SELECT * FROM sample a WHERE date IN
(SELECT max(date) FROM sample
WHERE id=a.id AND date<='2003-02-07');

and now we can see that the sub-select returns exactly one row, which
means we can reduce IN to "="

SELECT * FROM sample a WHERE date =
(SELECT max(date) FROM sample
WHERE id=a.id AND date<='2003-02-07');

and now the sub-select is amenable to the LIMIT-and-index trick for
implementing MAX() quickly:

CREATE INDEX fooi on sample (id, date);

SELECT * FROM sample a WHERE date =
(SELECT date FROM sample
WHERE id=a.id AND date<='2003-02-07'
ORDER BY id DESC, date DESC LIMIT 1);

Now this is a pretty decent subplan --- if you try it you should see
a plan like

Seq Scan on sample a (cost=0.00..4330.81 rows=5 width=8)
Filter: (date = (subplan))
SubPlan
-> Limit (cost=0.00..4.31 rows=1 width=8)
-> Index Scan Backward using fooi on sample (cost=0.00..7.18 rows=2 width=8)
Index Cond: ((id = $0) AND (date <= '2003-02-07'::date))

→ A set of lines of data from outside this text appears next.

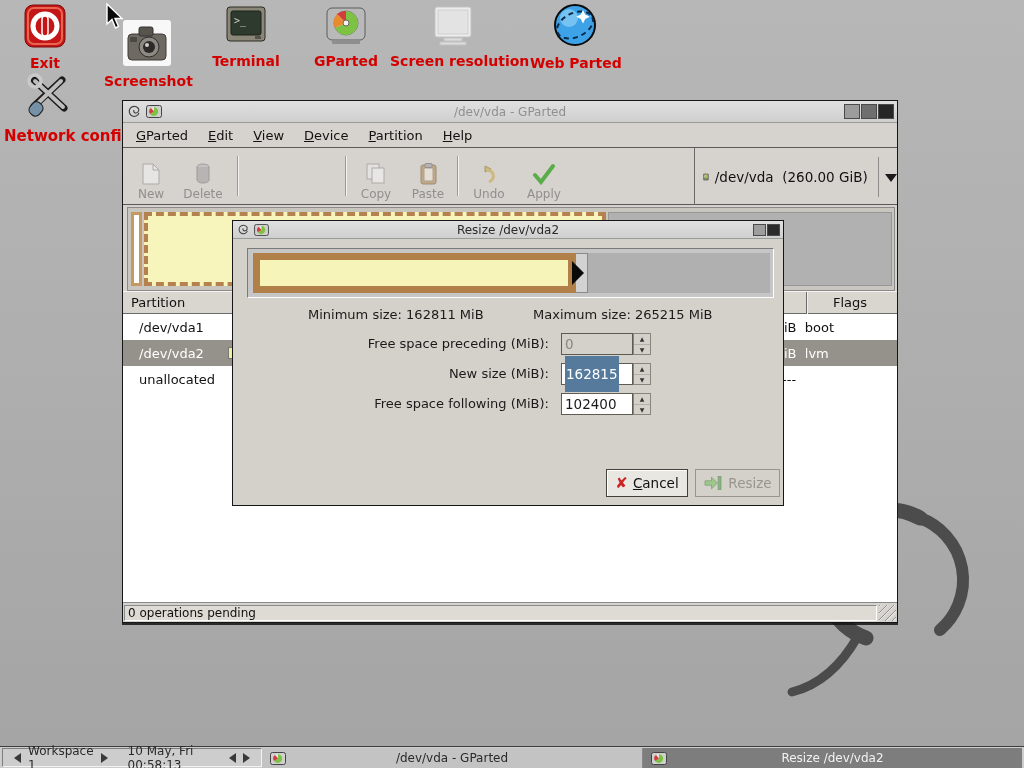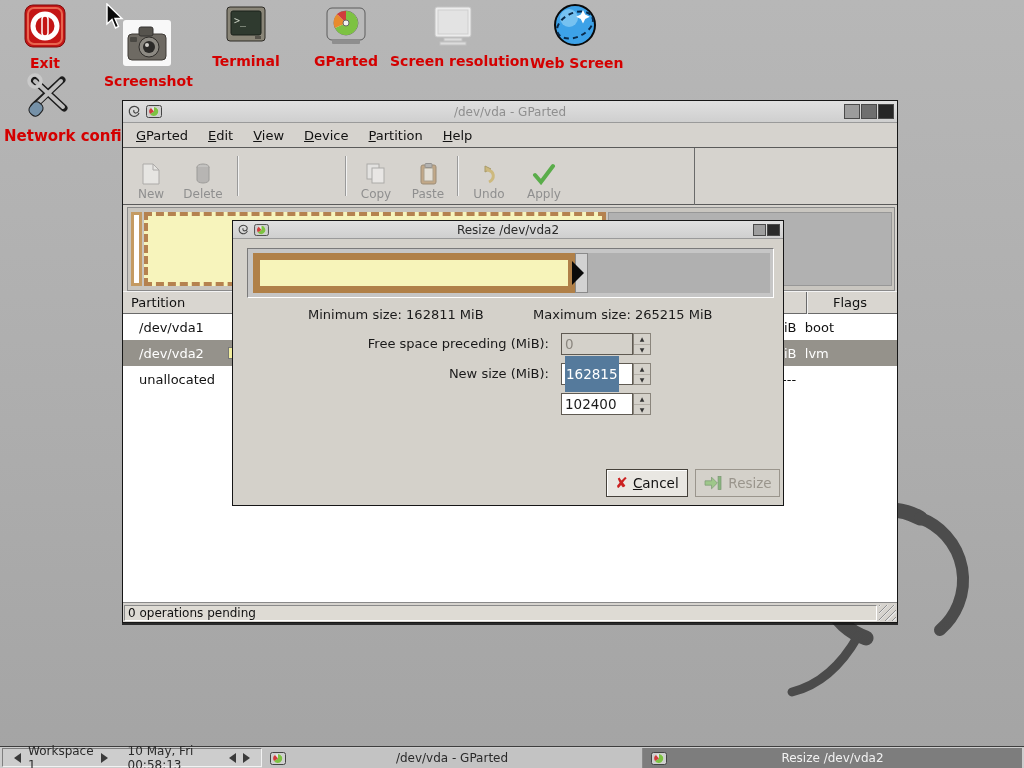--- a/index.html
+++ b/index.html
@@ -185,21 +185,21 @@
   <div class="lbl">Screen resolution</div>
 </div>
 
 <div class="dicon" style="left:530px;top:2px;width:90px;">
   <svg width="46" height="46" viewBox="0 0 46 46">
     <circle cx="23" cy="23" r="20" fill="#3da2e8" stroke="#0a0a0a" stroke-width="2"></circle>
     <circle cx="17" cy="16" r="9" fill="#8fd0f5" opacity="0.7"></circle>
     <ellipse cx="23" cy="23" rx="19" ry="12" fill="none" stroke="#0a2a4a" stroke-width="2" stroke-dasharray="5 4" transform="rotate(-25 23 23)"></ellipse>
     <path d="M31 8 l2.2 4.6 4.6 2.2 -4.6 2.2 -2.2 4.6 -2.2 -4.6 -4.6 -2.2 4.6 -2.2 Z" fill="#ffffff"></path>
   </svg>
-  <div class="lbl">Web Screen</div>
+  <div class="lbl">Web Parted</div>
 </div>
 
 <div class="dicon small" style="left:4px;top:70px;width:88px;">
   <svg width="52" height="50" viewBox="0 0 52 50">
     <g stroke="#1c1c1c" stroke-width="7" stroke-linecap="round">
       <line x1="12" y1="10" x2="42" y2="38"></line>
       <line x1="40" y1="10" x2="12" y2="36"></line>
     </g>
     <g stroke="#bdbdbd" stroke-width="4" stroke-linecap="round">
       <line x1="13" y1="11" x2="41" y2="37"></line>
@@ -293,20 +293,32 @@
     </div>
     <div class="toolbtn" style="left:396px;width:50px;">
       <div class="ticon">
         <svg width="24" height="22" viewBox="0 0 24 22" opacity="0.9">
             <path d="M3 12 L9 19 L21 3" fill="none" stroke="#4da93c" stroke-width="4" stroke-linecap="round"></path>
           </svg>
       </div>
         <span>Apply</span>
     </div>
     <div class="tool-vline" style="left:571px;"></div>
+    <div class="devcombo">
+      <svg width="22" height="26" viewBox="0 0 22 26" style="margin-left:8px;">
+        <rect x="1" y="1" width="20" height="24" rx="3" fill="#7a7a74" stroke="#3c3c3a"></rect>
+        <circle cx="11" cy="11" r="8" fill="#c9c9c9" stroke="#555"></circle>
+        <path d="M11 11 L11 3 A8 8 0 1 1 4 15 Z" fill="#7dc242"></path>
+        <circle cx="11" cy="11" r="2.4" fill="#efefef" stroke="#555"></circle>
+        <path d="M13 3 L10 11 L15 9 L11 17" fill="none" stroke="#e8c32d" stroke-width="1.8"></path>
+      </svg>
+      <span class="dtext">/dev/vda  (260.00 GiB)</span>
+      <div class="cline"></div>
+      <div class="arrow"></div>
+    </div>
   </div>
 
   <div class="diskpanel">
     <div class="p-vda1"></div>
     <div class="p-vda2"></div>
     <div class="p-unalloc"></div>
   </div>
 
   <div class="thead">
     <span style="position:absolute;left:8px;top:3px;">Partition</span>
@@ -382,20 +394,21 @@
     <span class="flabel">New size (MiB):</span>
     <div class="entry">
         <span class="selspan">162815</span>
       </div>
     <div class="spin">
         <div>▲</div>
         <div>▼</div>
       </div>
   </div>
   <div class="frow" style="top:172px;left:0;width:552px;">
+    <span class="flabel">Free space following (MiB):</span>
     <div class="entry">
         <span>102400</span>
       </div>
     <div class="spin">
         <div>▲</div>
         <div>▼</div>
       </div>
   </div>
 
   <div class="dbtn cancel">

and there isn't any way to make it quicker: the index is taking us
directly to the single value that we want. But the overall performance
will still suck, because we are invoking the subplan once for every row
of the table. And here's where you need to consider rearranging your
schema. The only reason we need to scan all of the 'sample' table is that
we are using the table rows as the source of potential values of 'id' to
plug into the subquery. Are you willing to make a side table showing
the allowed values of 'id'? (You could enforce that it's correct with a
foreign key constraint on 'sample'.) If you are, then this would work:

SELECT a.* FROM sample a, possible_ids p WHERE p.id = a.id
AND date =
(SELECT date FROM sample
WHERE id = p.id AND date <= '2003-02-07'
ORDER BY id DESC, date DESC LIMIT 1);

Experimenting, I get a plan like

Nested Loop (cost=0.00..13477.14 rows=25 width=12)
-> Seq Scan on possible_ids p (cost=0.00..20.00 rows=1000 width=4)
-> Index Scan using fooi on sample a (cost=0.00..9.13 rows=1 width=8)
Index Cond: (("outer".id = a.id) AND (a.date = (subplan)))
SubPlan
-> Limit (cost=0.00..4.31 rows=1 width=8)
-> Index Scan Backward using fooi on sample (cost=0.00..7.18 rows=2 width=8)
Index Cond: ((id = $0) AND (date <= '2003-02-07'::date))
-> Limit (cost=0.00..4.31 rows=1 width=8)
-> Index Scan Backward using fooi on sample (cost=0.00..7.18 rows=2 width=8)
Index Cond: ((id = $0) AND (date <= '2003-02-07'::date))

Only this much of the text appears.